_Brief_: The required result is the number of lines below that hold the word "platform", stated without anything else.
┌──
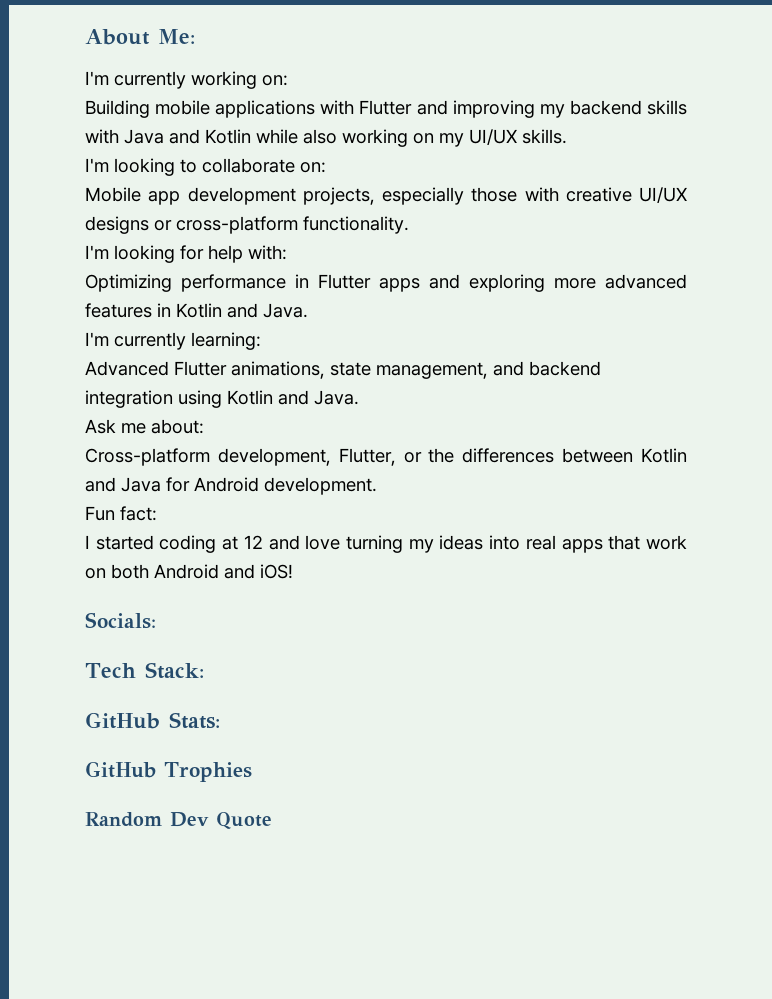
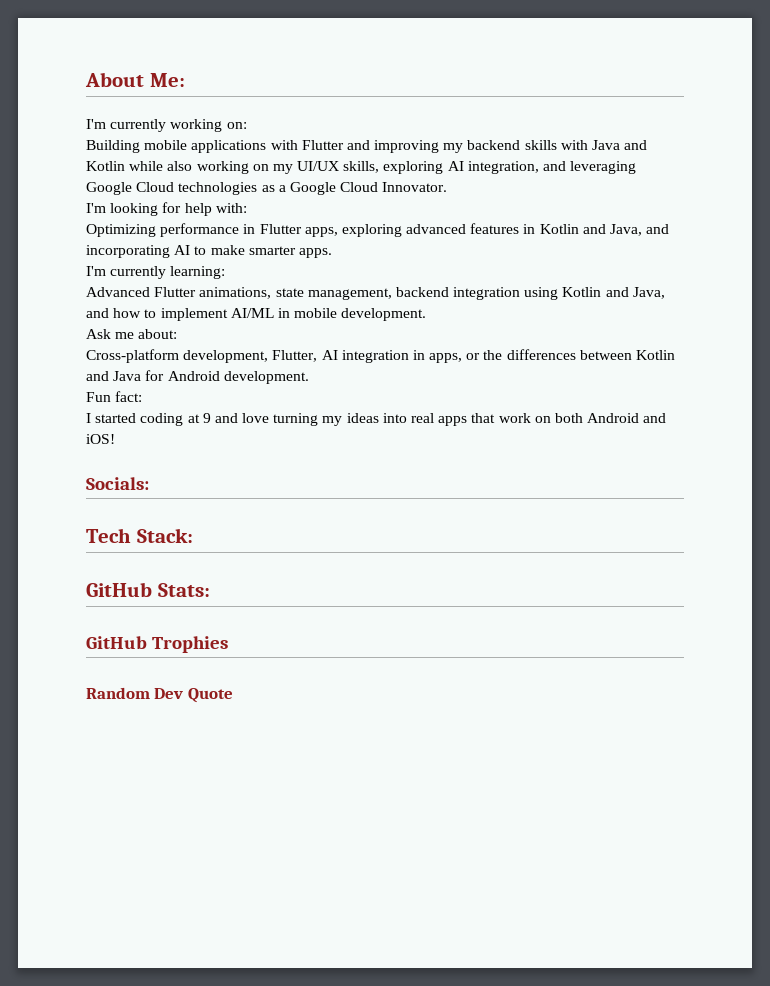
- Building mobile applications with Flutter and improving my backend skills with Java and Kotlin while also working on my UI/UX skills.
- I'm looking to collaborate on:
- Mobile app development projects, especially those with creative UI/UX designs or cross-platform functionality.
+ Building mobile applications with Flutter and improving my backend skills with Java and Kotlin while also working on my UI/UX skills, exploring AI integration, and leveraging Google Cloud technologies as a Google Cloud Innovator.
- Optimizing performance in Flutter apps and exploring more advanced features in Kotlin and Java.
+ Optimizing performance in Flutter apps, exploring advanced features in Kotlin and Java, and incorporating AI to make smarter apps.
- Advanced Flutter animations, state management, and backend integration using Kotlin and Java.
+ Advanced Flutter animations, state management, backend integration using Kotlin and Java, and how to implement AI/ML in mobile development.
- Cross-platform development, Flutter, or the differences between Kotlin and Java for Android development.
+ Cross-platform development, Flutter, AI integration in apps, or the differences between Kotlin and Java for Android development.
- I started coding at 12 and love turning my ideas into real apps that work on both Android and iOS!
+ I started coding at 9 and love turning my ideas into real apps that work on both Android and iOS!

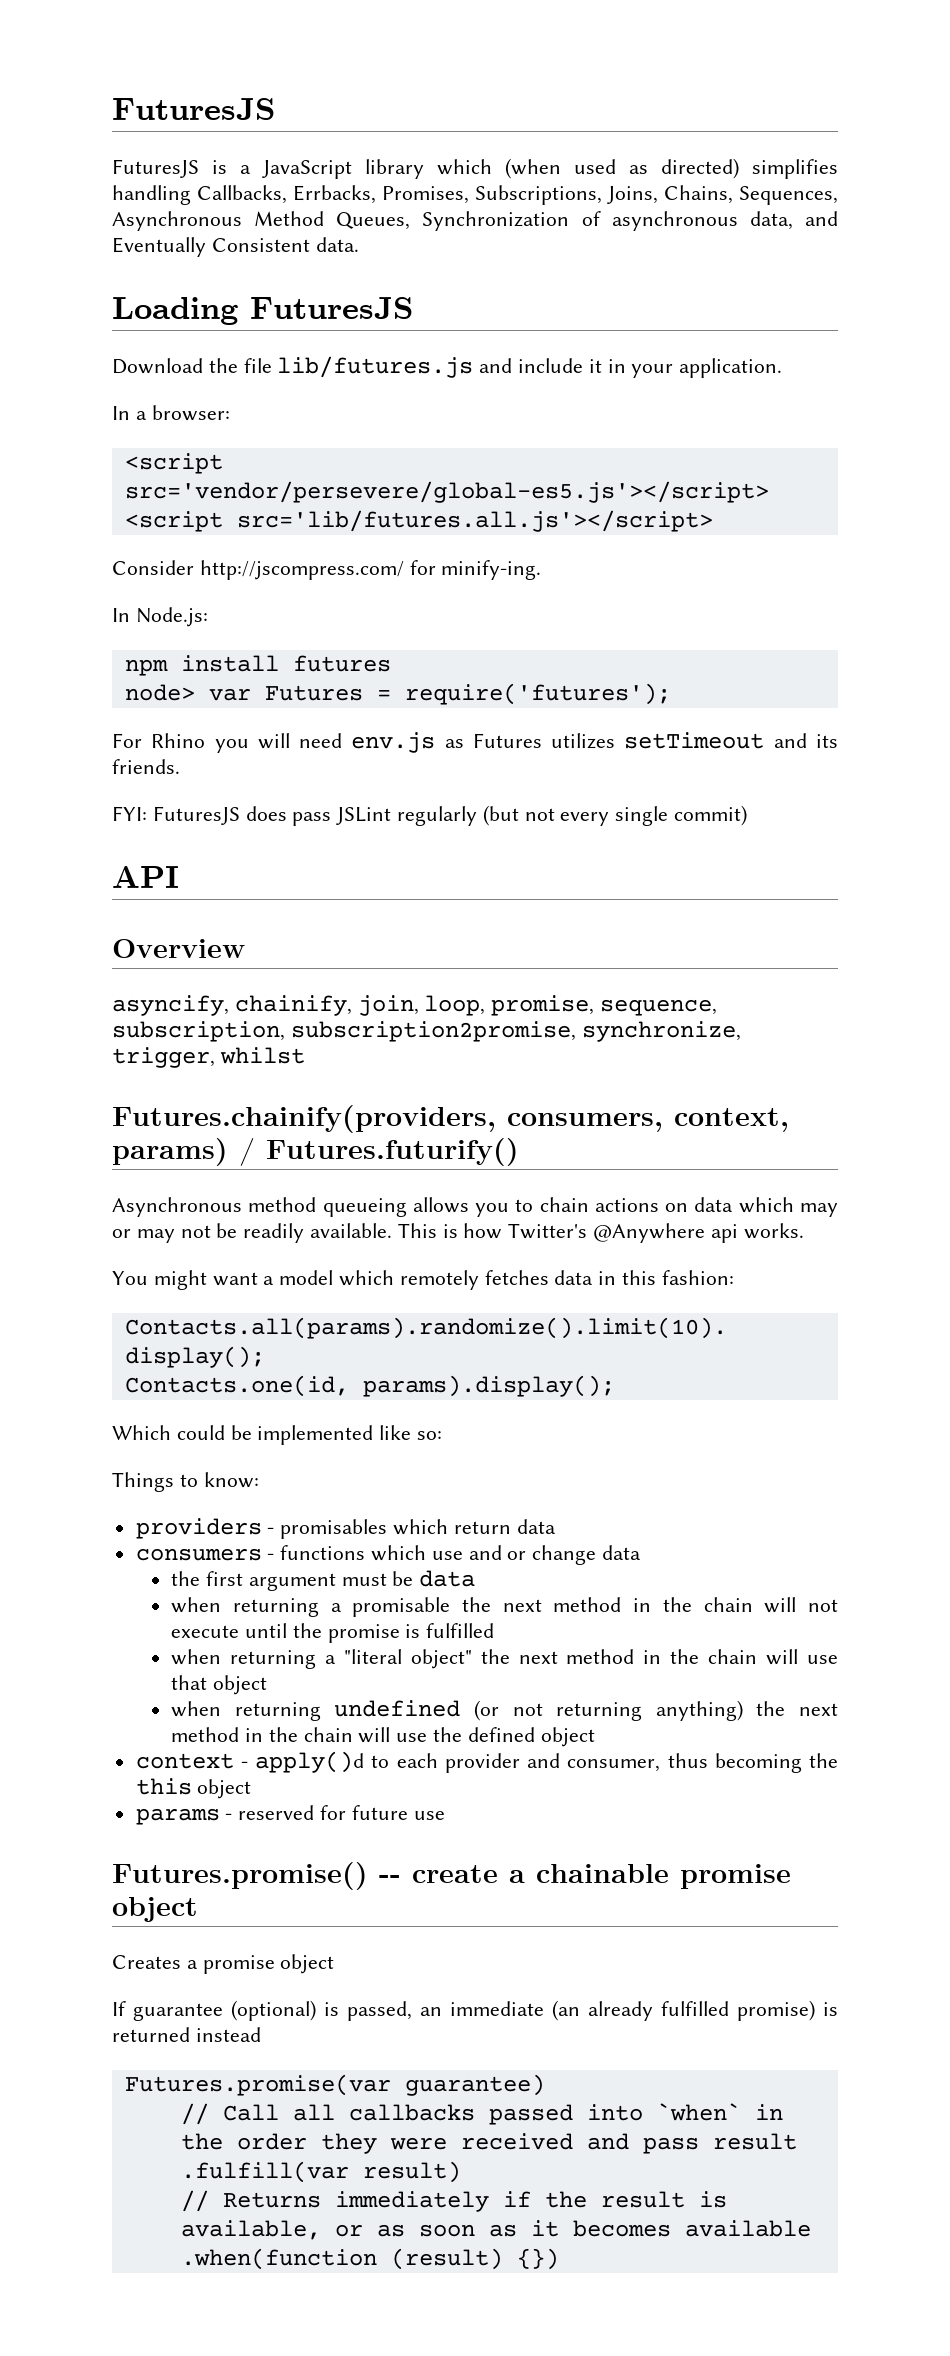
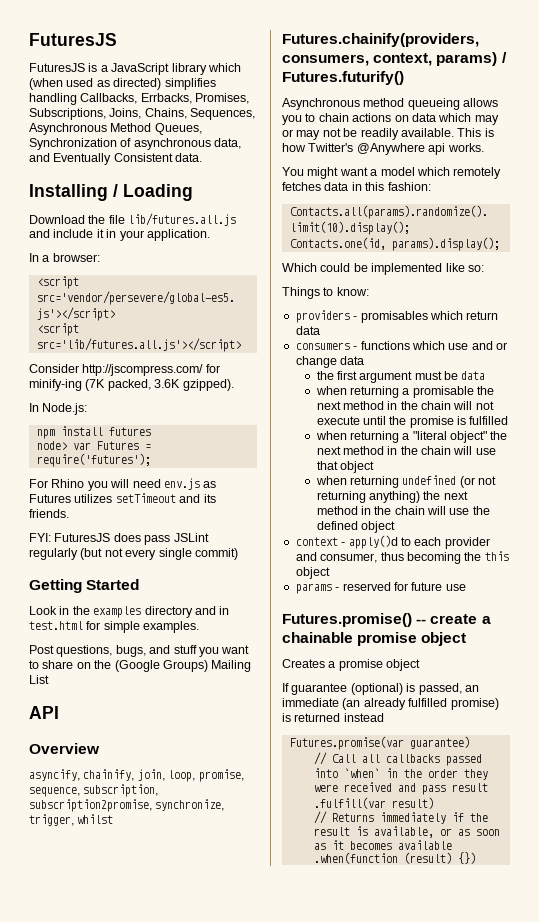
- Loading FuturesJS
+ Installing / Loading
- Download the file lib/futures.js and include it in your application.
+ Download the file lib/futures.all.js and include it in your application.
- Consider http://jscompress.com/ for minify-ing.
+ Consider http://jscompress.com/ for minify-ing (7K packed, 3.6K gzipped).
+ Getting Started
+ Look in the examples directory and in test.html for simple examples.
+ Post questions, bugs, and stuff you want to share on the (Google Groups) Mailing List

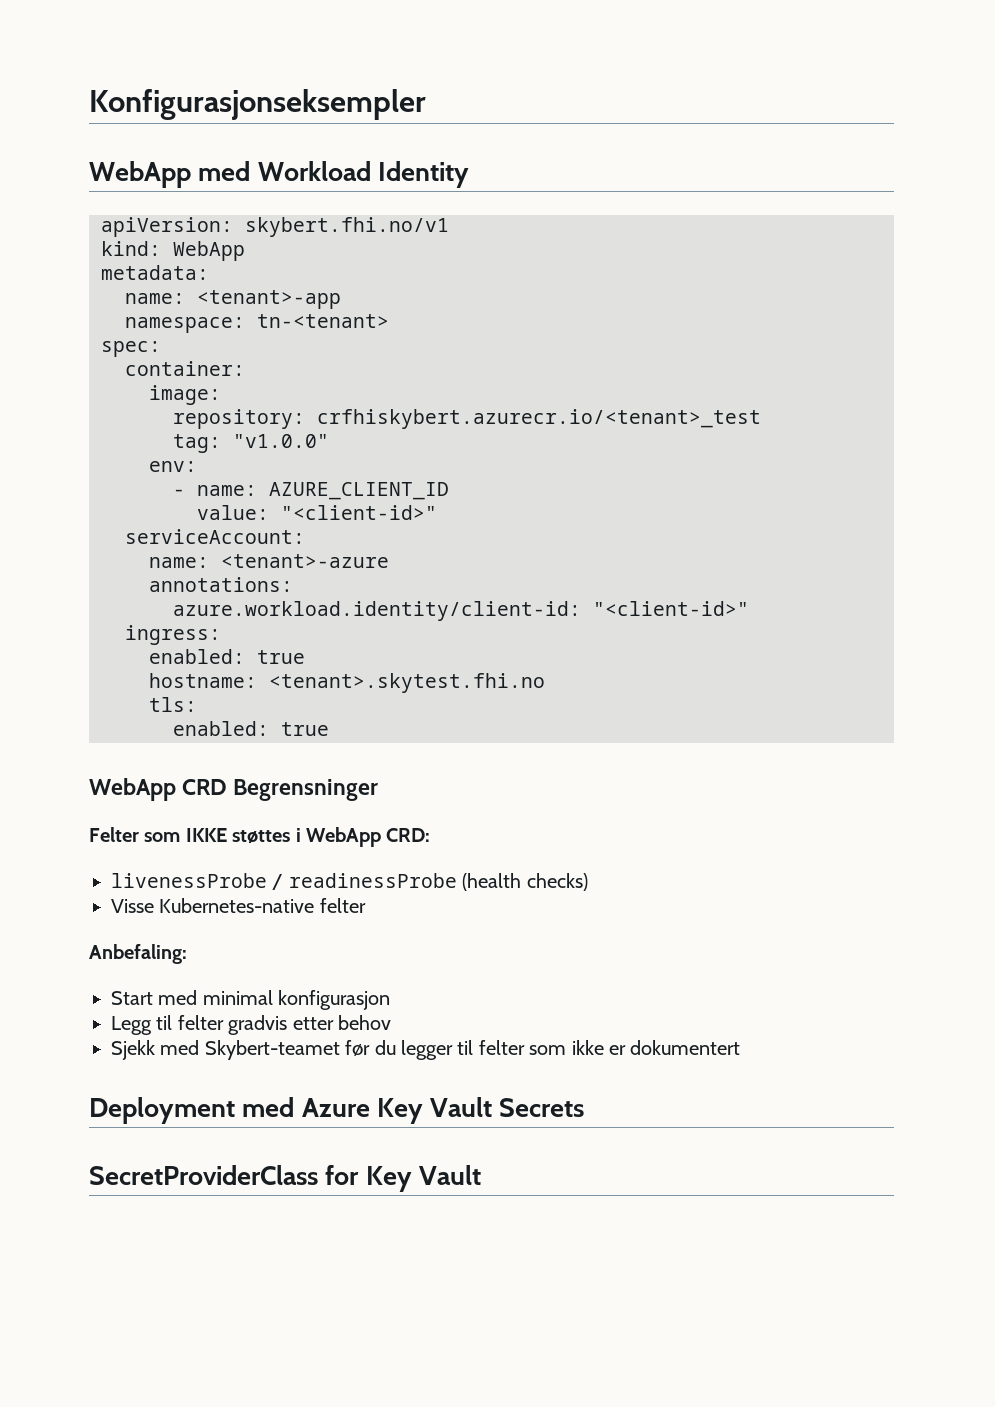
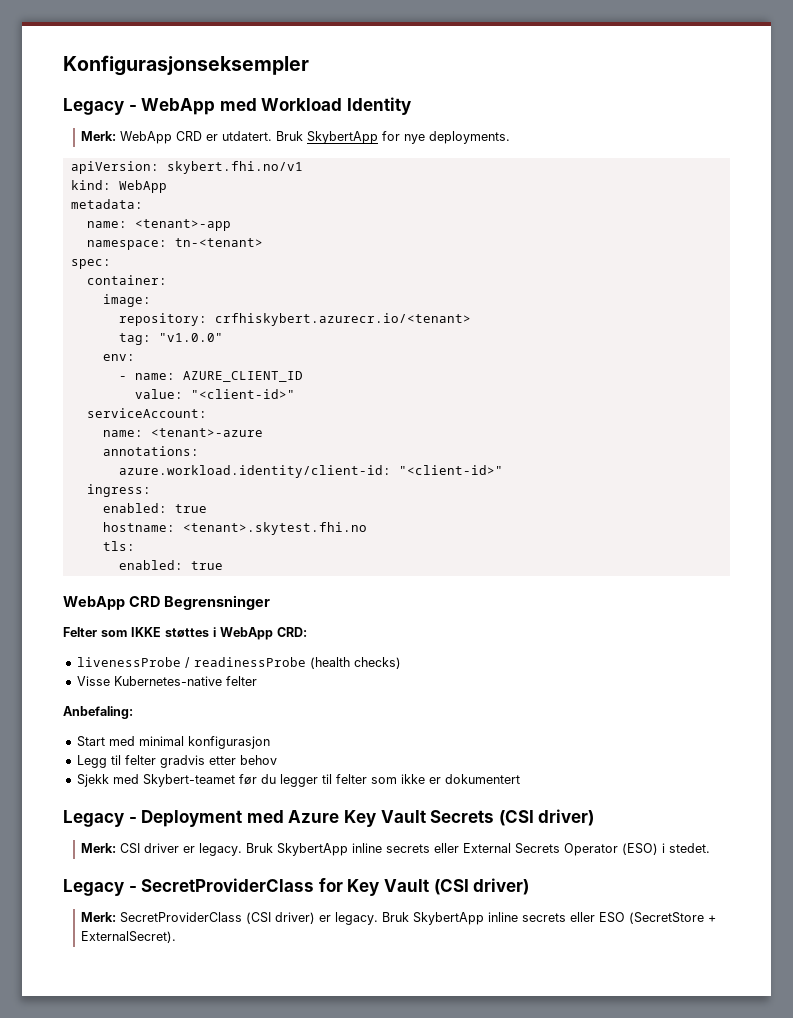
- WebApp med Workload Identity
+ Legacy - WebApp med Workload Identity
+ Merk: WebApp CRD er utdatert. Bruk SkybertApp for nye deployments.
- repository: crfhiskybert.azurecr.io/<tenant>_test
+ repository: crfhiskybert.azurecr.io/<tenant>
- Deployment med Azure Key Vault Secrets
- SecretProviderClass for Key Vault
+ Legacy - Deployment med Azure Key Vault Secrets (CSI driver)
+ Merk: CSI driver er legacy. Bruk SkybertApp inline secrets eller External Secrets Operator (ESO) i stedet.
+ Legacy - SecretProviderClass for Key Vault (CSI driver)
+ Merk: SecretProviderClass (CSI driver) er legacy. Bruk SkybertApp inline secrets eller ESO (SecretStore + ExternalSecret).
└──
_Answer box_: 3